Code change snippets:
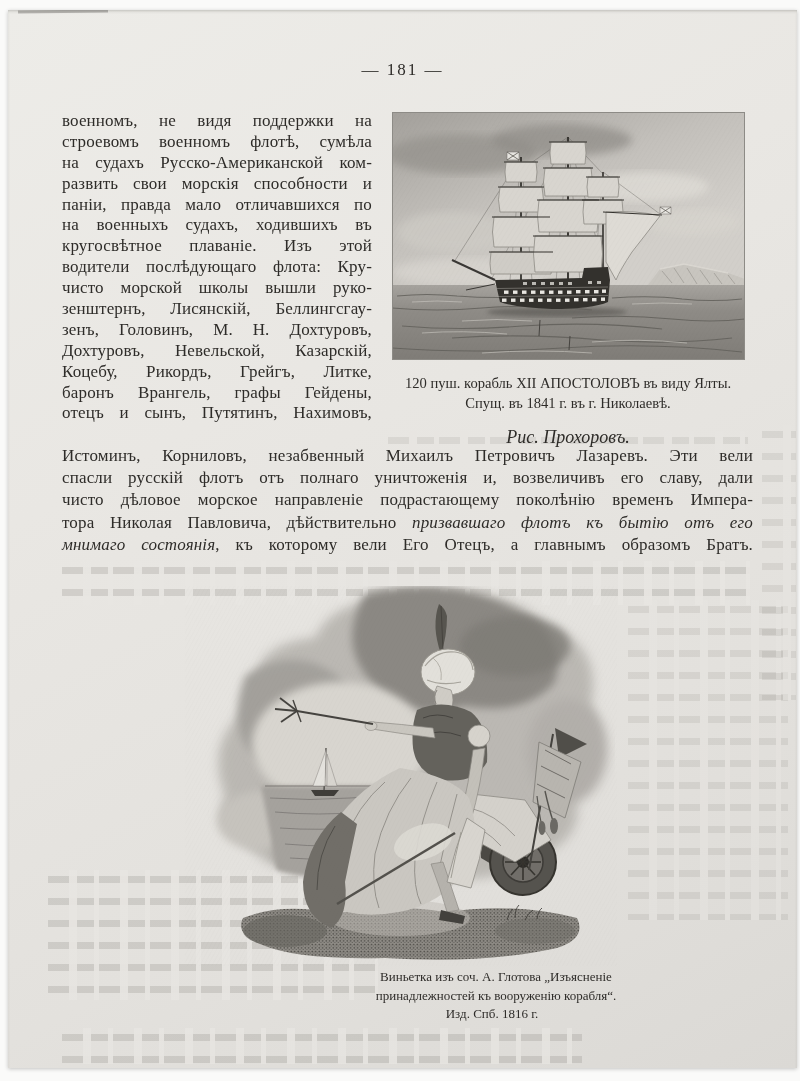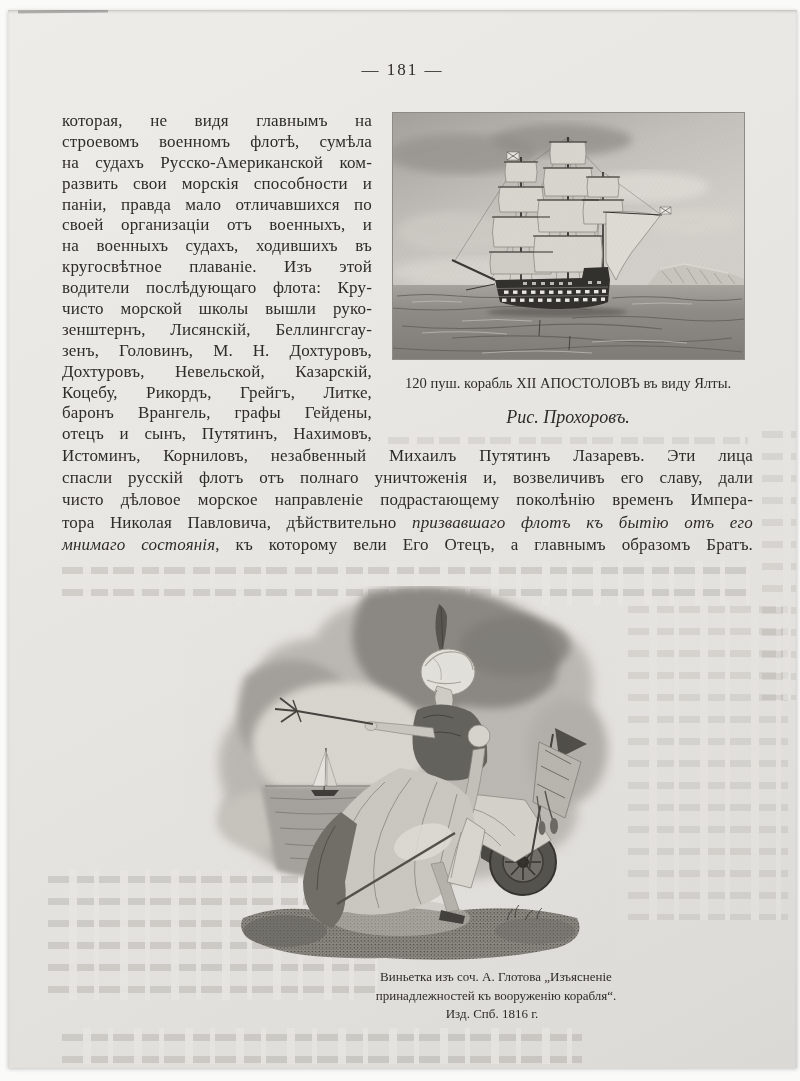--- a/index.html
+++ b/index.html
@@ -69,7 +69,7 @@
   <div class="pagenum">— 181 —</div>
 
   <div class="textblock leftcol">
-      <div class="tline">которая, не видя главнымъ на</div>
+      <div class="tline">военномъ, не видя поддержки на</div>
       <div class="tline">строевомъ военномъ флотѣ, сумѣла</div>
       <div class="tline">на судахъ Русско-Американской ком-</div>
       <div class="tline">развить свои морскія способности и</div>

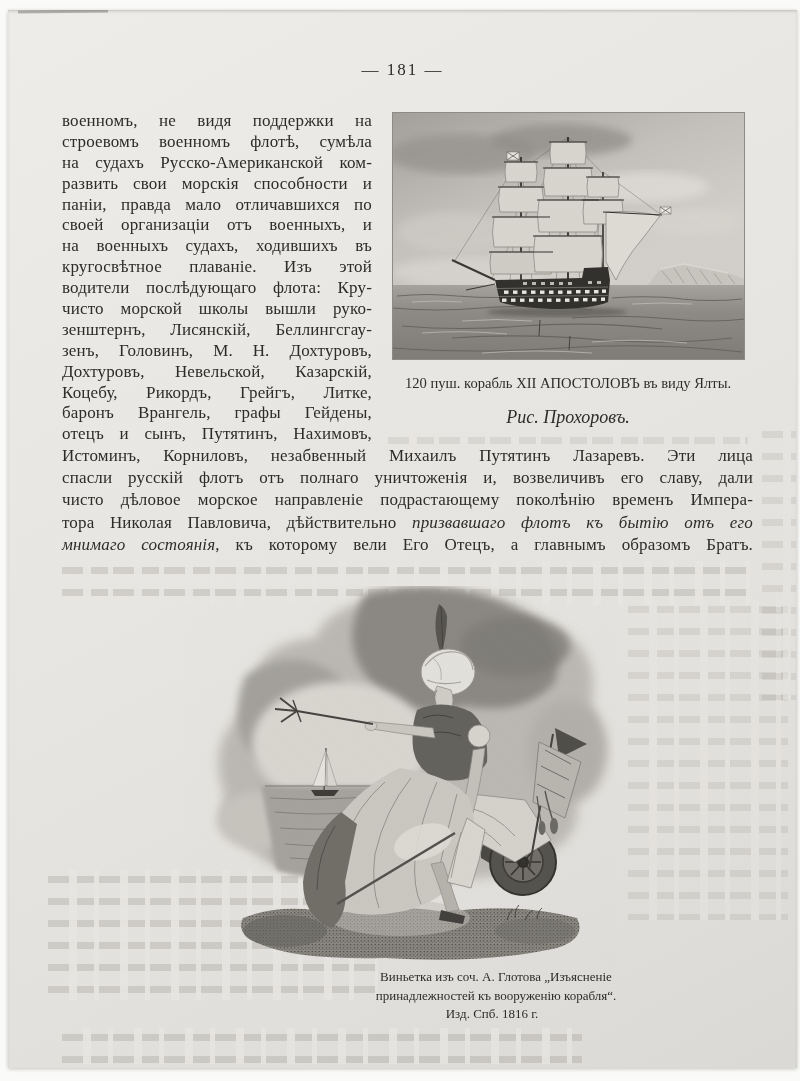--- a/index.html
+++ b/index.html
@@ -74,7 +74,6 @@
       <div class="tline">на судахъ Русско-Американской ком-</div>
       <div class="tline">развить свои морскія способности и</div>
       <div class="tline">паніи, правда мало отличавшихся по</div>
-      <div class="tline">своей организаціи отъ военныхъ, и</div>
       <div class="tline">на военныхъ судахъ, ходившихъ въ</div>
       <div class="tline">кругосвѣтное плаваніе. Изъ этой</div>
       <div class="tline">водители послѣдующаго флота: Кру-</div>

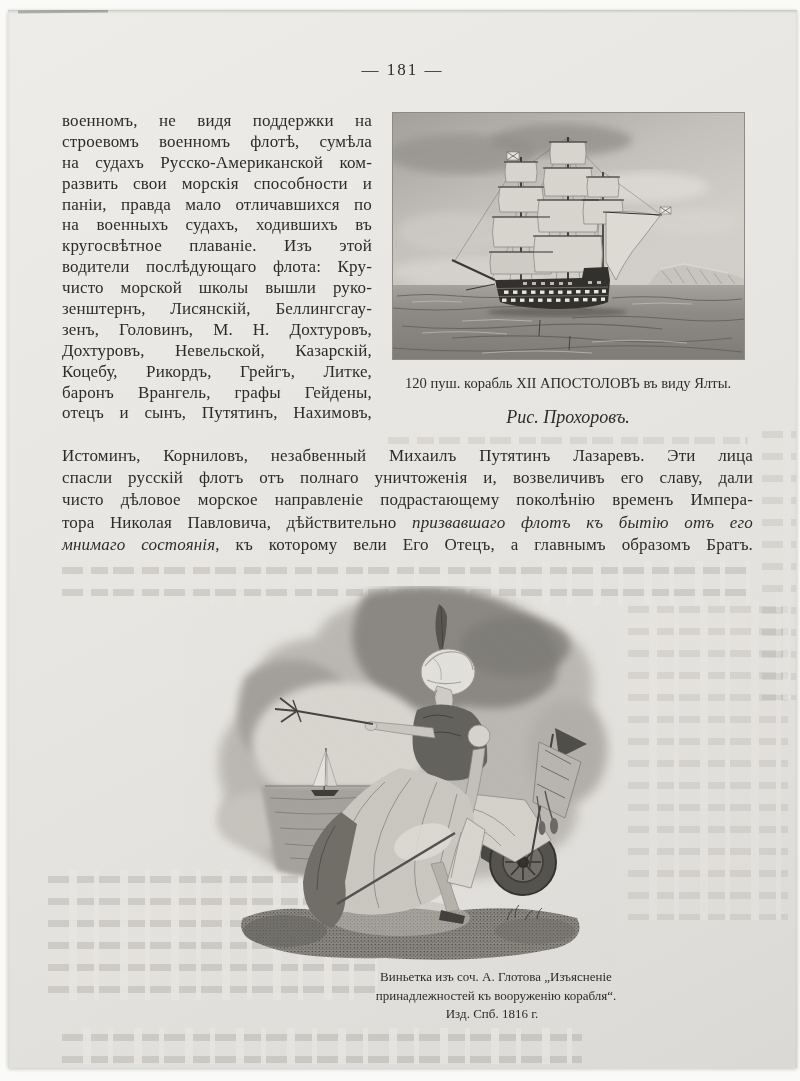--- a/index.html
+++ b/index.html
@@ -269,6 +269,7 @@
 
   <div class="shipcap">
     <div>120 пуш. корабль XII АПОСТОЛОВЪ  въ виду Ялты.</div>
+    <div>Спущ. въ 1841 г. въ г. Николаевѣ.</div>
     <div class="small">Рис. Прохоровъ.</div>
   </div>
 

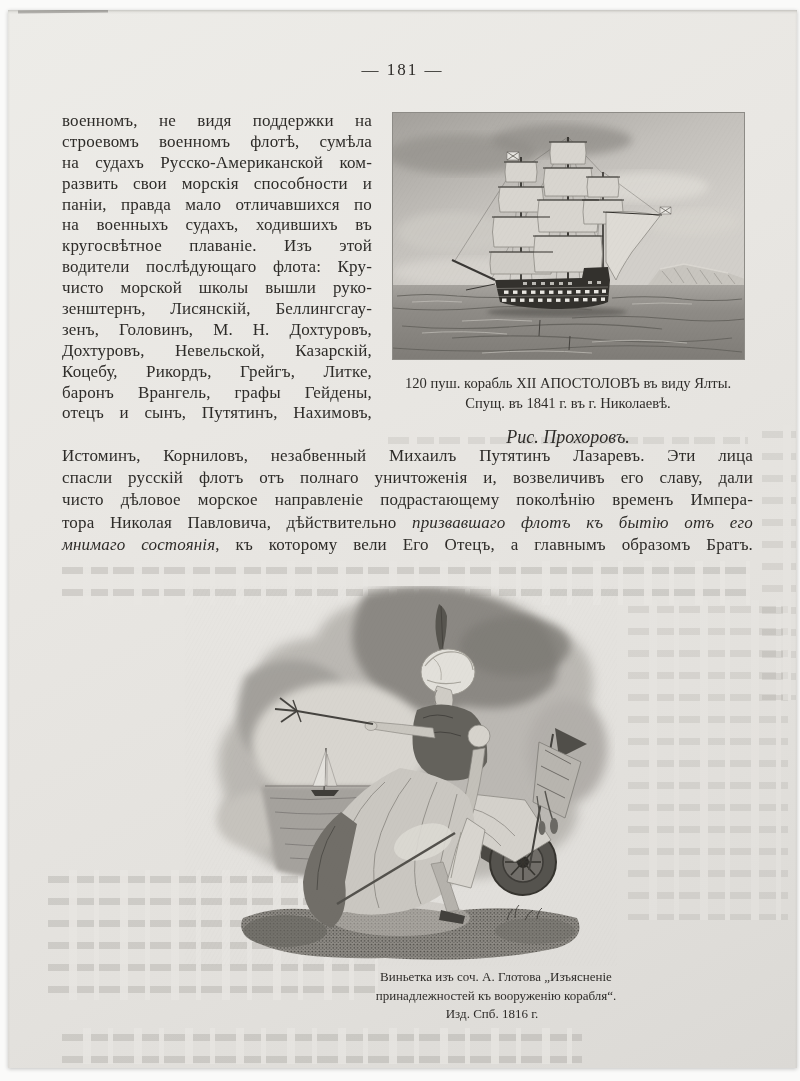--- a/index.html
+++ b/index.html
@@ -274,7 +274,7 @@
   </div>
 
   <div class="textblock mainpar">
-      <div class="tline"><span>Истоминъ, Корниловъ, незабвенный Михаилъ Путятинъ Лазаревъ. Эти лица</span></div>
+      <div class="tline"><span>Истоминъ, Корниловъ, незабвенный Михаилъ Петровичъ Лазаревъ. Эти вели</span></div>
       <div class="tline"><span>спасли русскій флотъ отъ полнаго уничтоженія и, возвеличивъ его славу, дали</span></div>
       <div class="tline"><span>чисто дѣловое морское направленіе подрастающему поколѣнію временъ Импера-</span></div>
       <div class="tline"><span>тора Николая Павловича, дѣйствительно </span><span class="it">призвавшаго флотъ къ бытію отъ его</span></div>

Work instruction: Find the word "флотъ" in the records, and report each line that has it.

Task output:
       <div class="tline"><span>спасли русскій флотъ отъ полнаго уничтоженія и, возвеличивъ его славу, дали</span></div>
       <div class="tline"><span>тора Николая Павловича, дѣйствительно </span><span class="it">призвавшаго флотъ къ бытію отъ его</span></div>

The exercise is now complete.